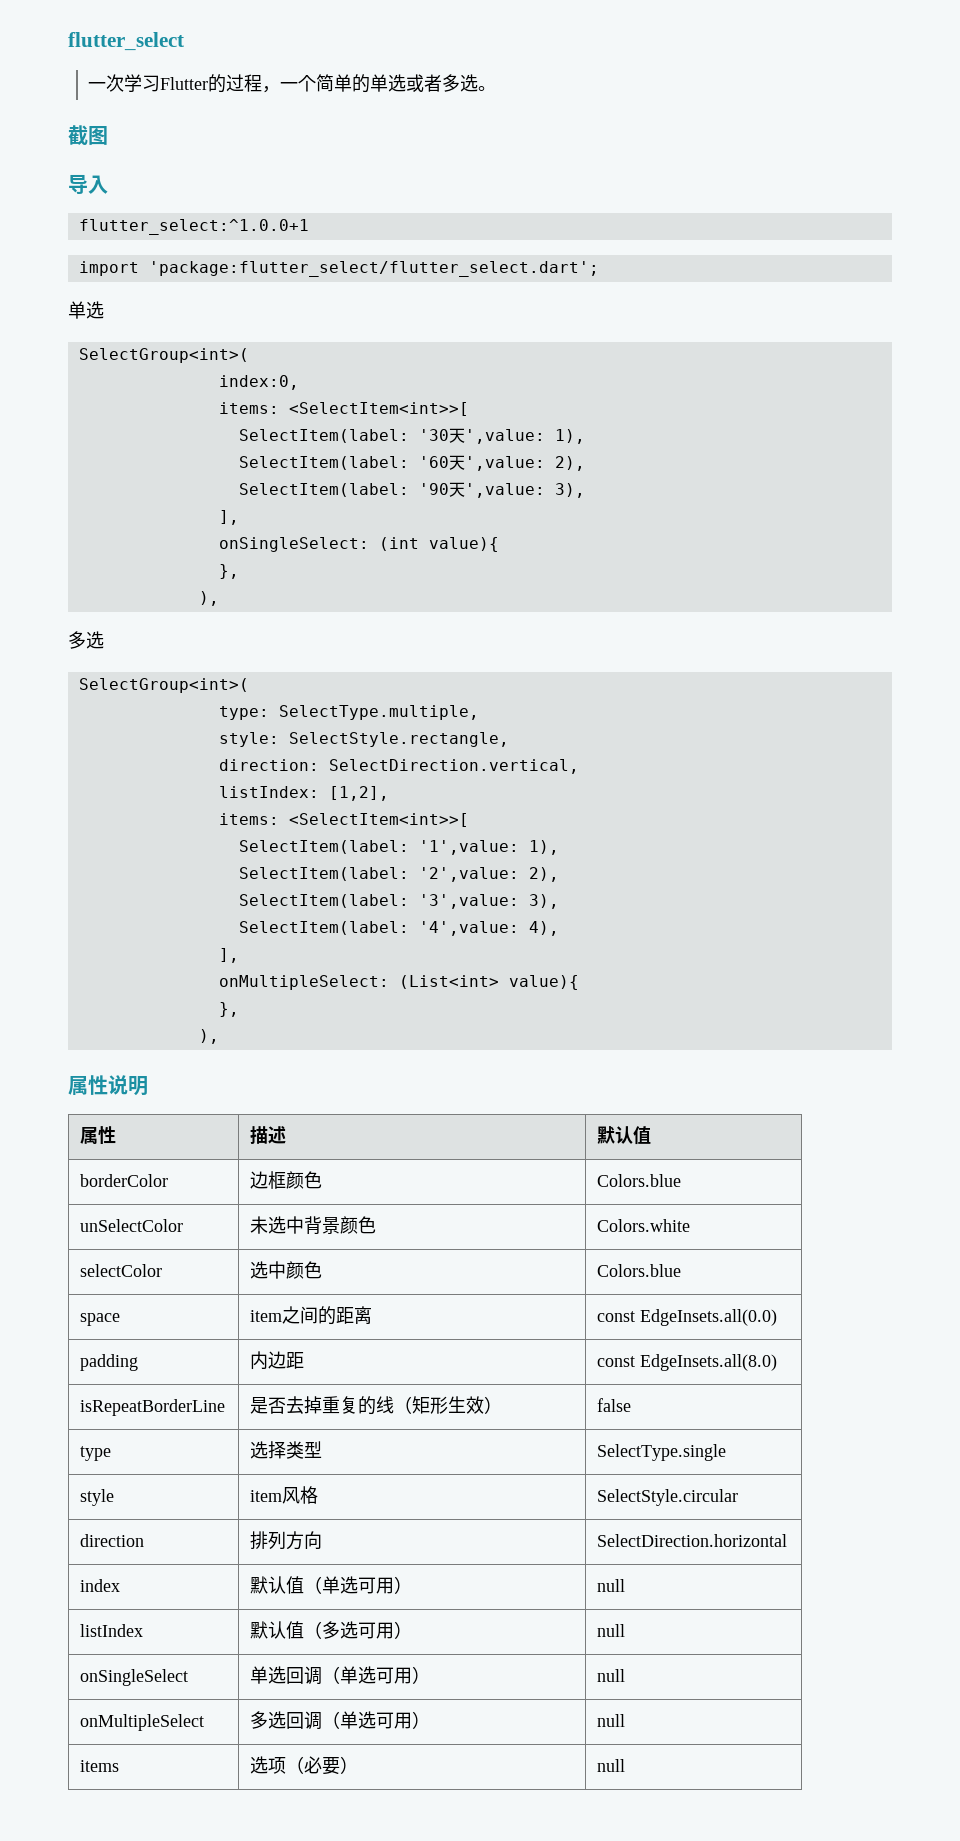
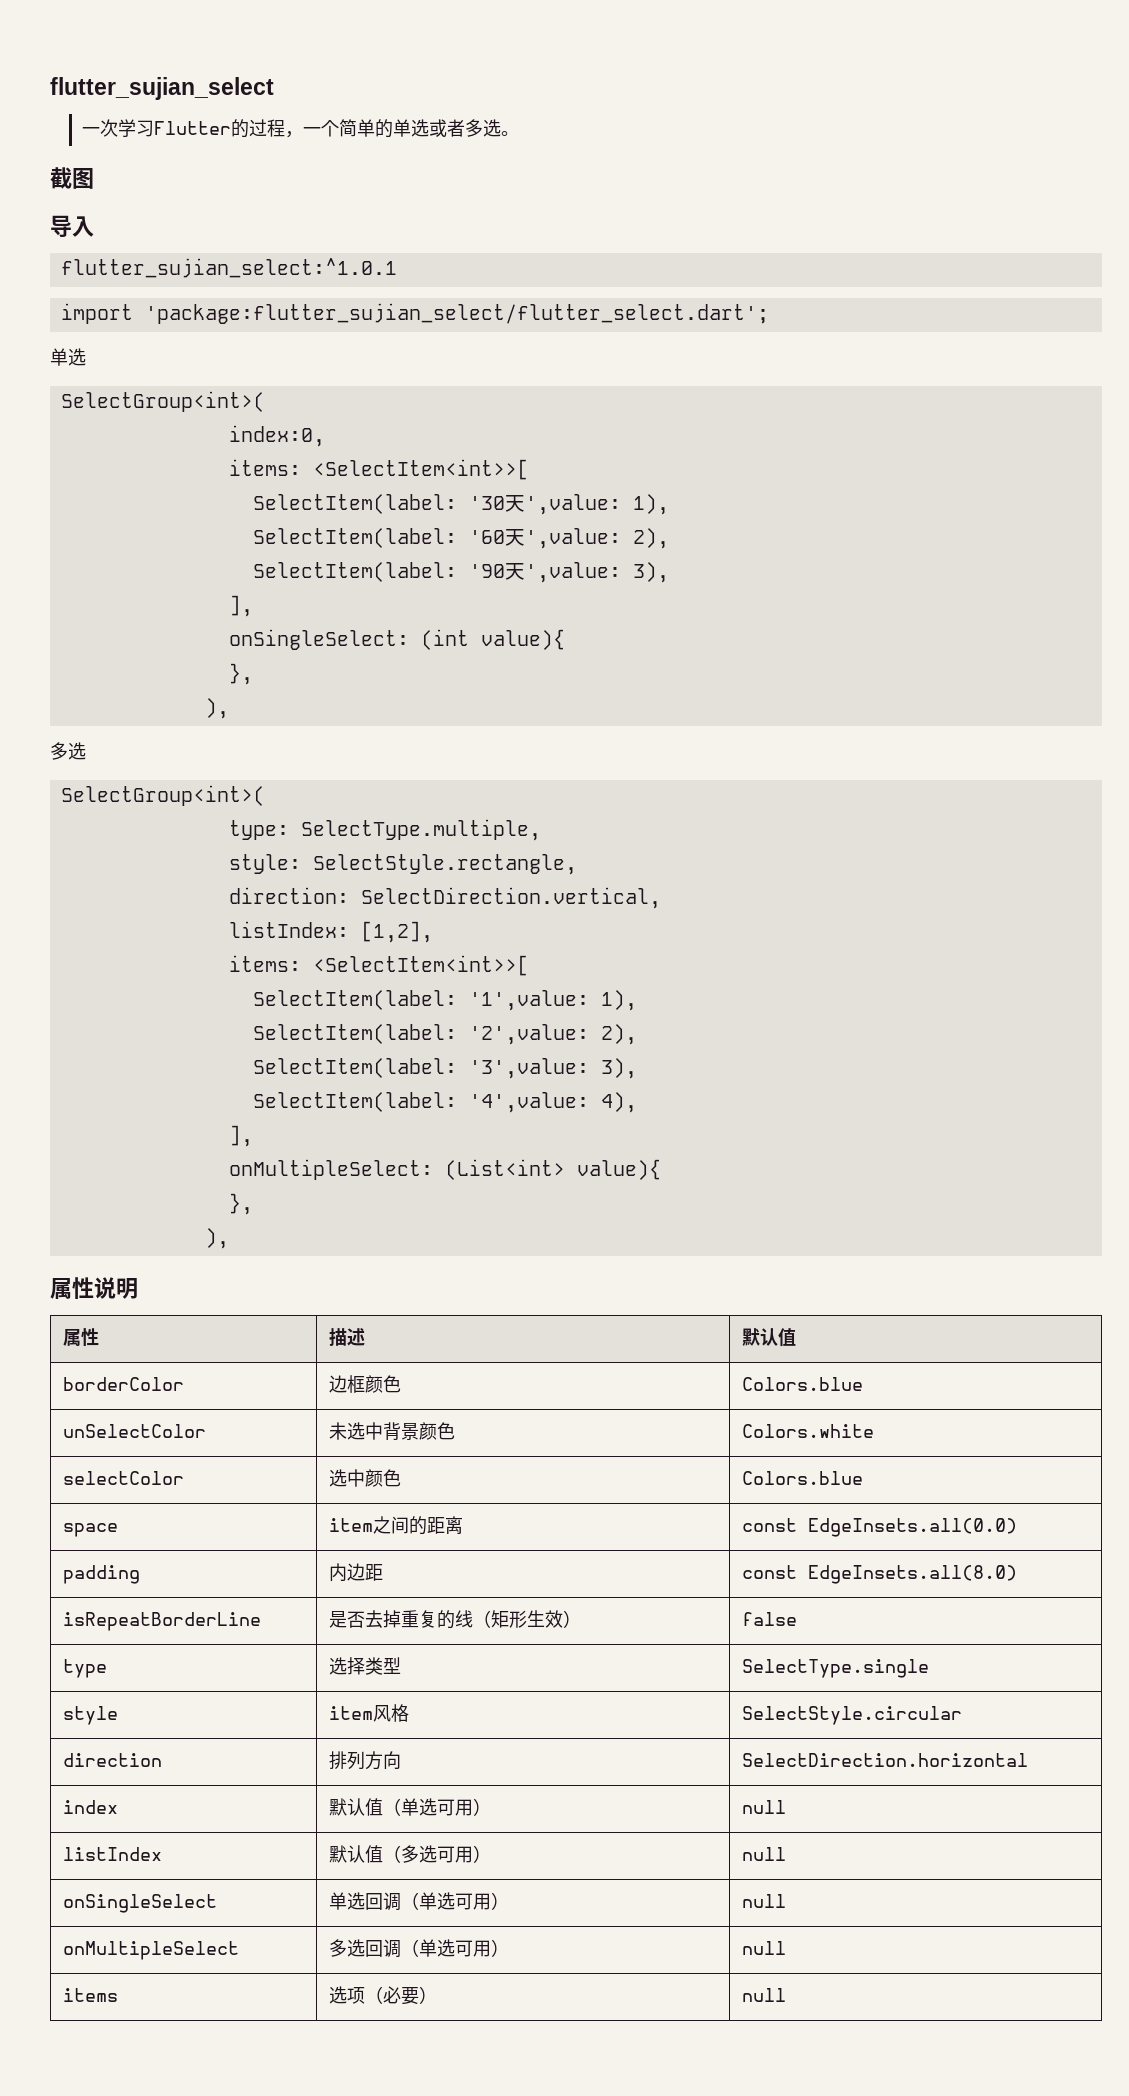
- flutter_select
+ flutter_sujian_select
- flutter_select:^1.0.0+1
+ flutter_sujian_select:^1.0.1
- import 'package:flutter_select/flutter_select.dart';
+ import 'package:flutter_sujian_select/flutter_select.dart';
—————
■ **EXERCISE DIRECTIONS**
Leaving every picture out, output the data exactly as it stands.

■ **REPLY**
- flutter_select
+ flutter_sujian_select
- flutter_select:^1.0.0+1
+ flutter_sujian_select:^1.0.1
- import 'package:flutter_select/flutter_select.dart';
+ import 'package:flutter_sujian_select/flutter_select.dart';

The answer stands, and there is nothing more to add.